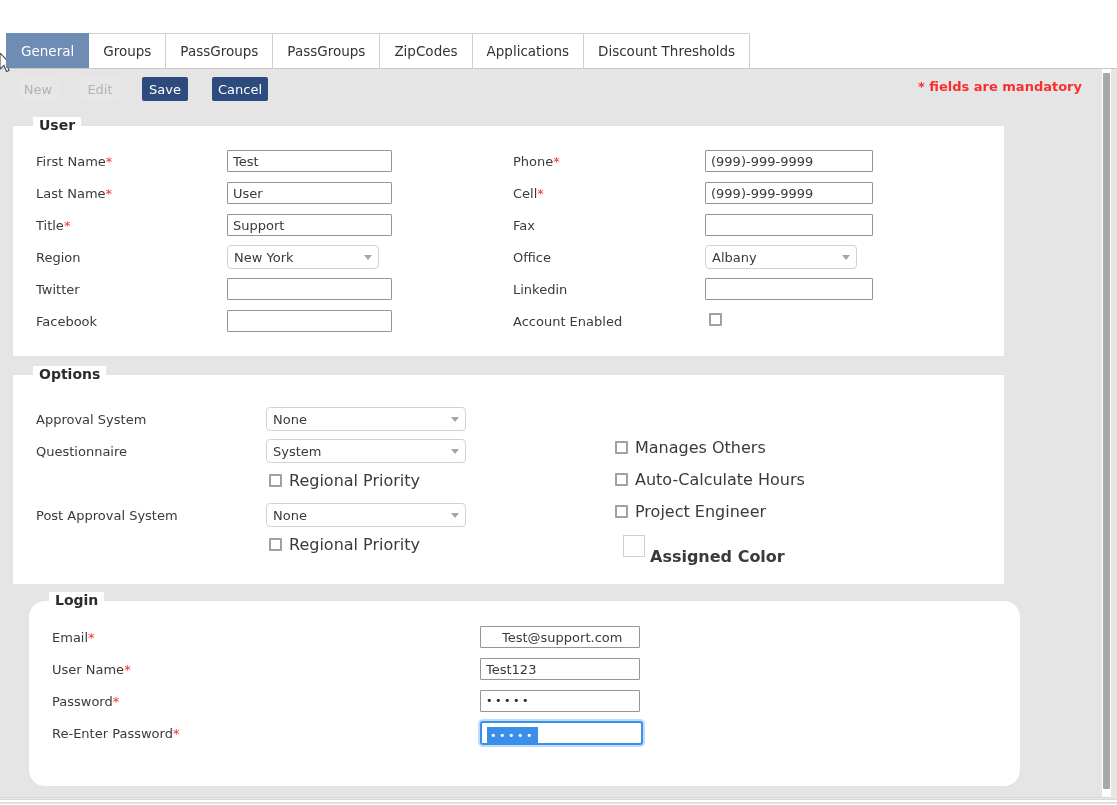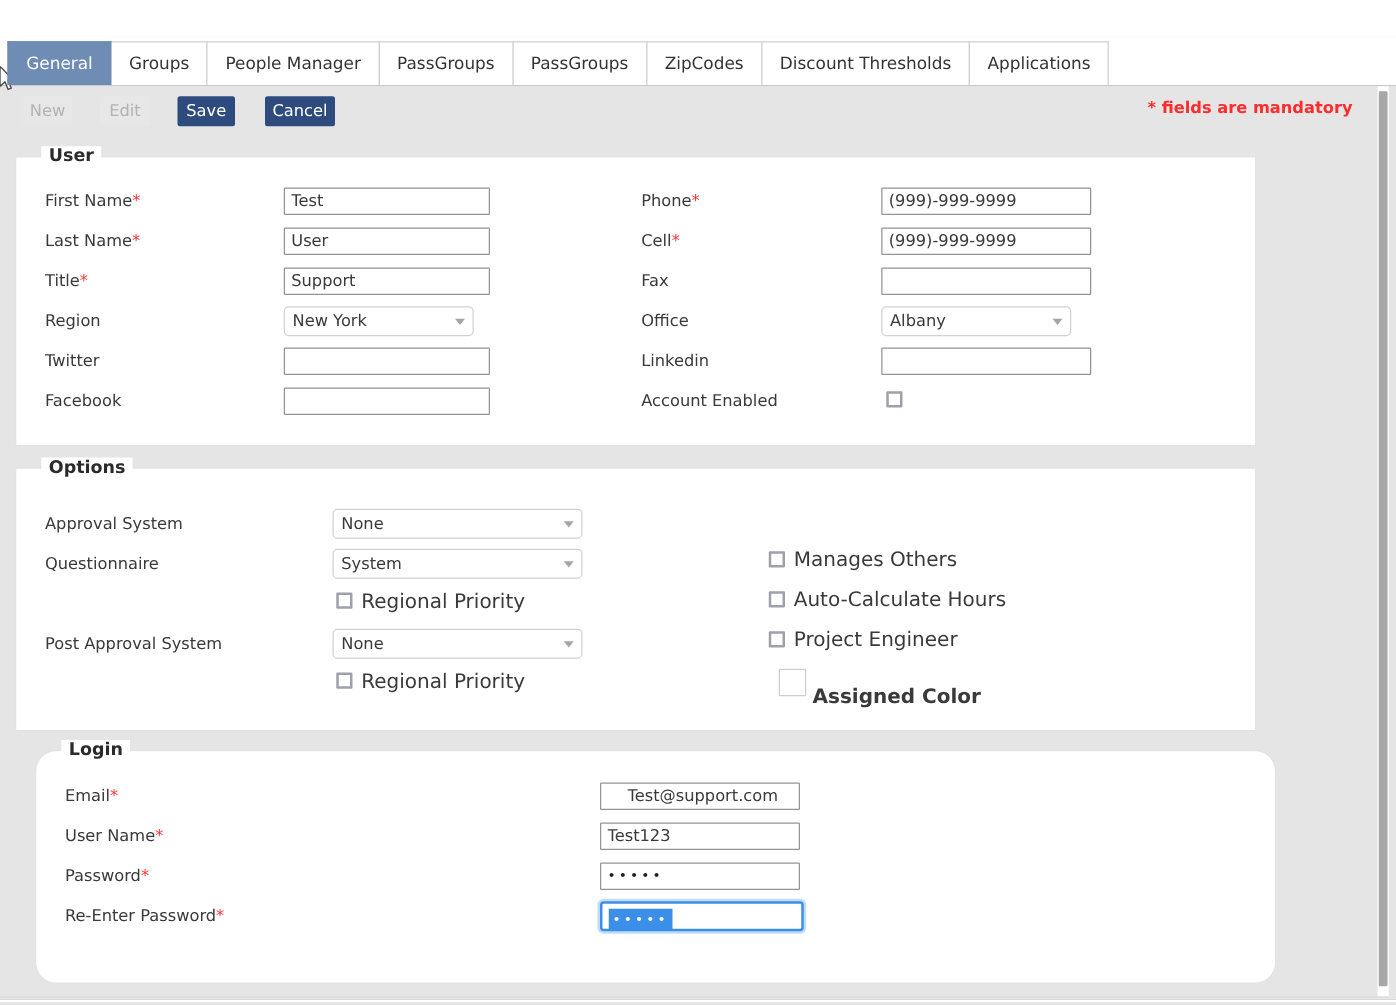--- a/index.html
+++ b/index.html
@@ -234,36 +234,33 @@
 <div class="page">
 
   <div class="tabbar">
     <div class="tab active" style="margin-left:6px;">
         <span>General</span>
       </div>
     <div class="tab">
         <span>Groups</span>
       </div>
     <div class="tab">
-        <span>People Manager</span>
-      </div>
-    <div class="tab">
         <span>PassGroups</span>
       </div>
     <div class="tab">
         <span>PassGroups</span>
       </div>
     <div class="tab">
         <span>ZipCodes</span>
       </div>
     <div class="tab">
+        <span>Applications</span>
+      </div>
+    <div class="tab">
         <span>Discount Thresholds</span>
-      </div>
-    <div class="tab">
-        <span>Applications</span>
       </div>
   </div>
 
   <div class="toolbar">
     <button class="btn disabled" style="left:18px; width:40px;">New</button>
     <button class="btn disabled" style="left:80px; width:40px;">Edit</button>
     <button class="btn primary" style="left:142px; width:46px;">Save</button>
     <button class="btn primary" style="left:212px; width:56px;">Cancel</button>
     <div class="mandatory-note">* fields are mandatory</div>
   </div>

**Problem requirements:** Exclude the pictures, and transcribe all of the material exactly.

**Result of the exercise:**
--- a/index.html
+++ b/index.html
@@ -234,36 +234,33 @@
 <div class="page">
 
   <div class="tabbar">
     <div class="tab active" style="margin-left:6px;">
         <span>General</span>
       </div>
     <div class="tab">
         <span>Groups</span>
       </div>
     <div class="tab">
-        <span>People Manager</span>
-      </div>
-    <div class="tab">
         <span>PassGroups</span>
       </div>
     <div class="tab">
         <span>PassGroups</span>
       </div>
     <div class="tab">
         <span>ZipCodes</span>
       </div>
     <div class="tab">
+        <span>Applications</span>
+      </div>
+    <div class="tab">
         <span>Discount Thresholds</span>
-      </div>
-    <div class="tab">
-        <span>Applications</span>
       </div>
   </div>
 
   <div class="toolbar">
     <button class="btn disabled" style="left:18px; width:40px;">New</button>
     <button class="btn disabled" style="left:80px; width:40px;">Edit</button>
     <button class="btn primary" style="left:142px; width:46px;">Save</button>
     <button class="btn primary" style="left:212px; width:56px;">Cancel</button>
     <div class="mandatory-note">* fields are mandatory</div>
   </div>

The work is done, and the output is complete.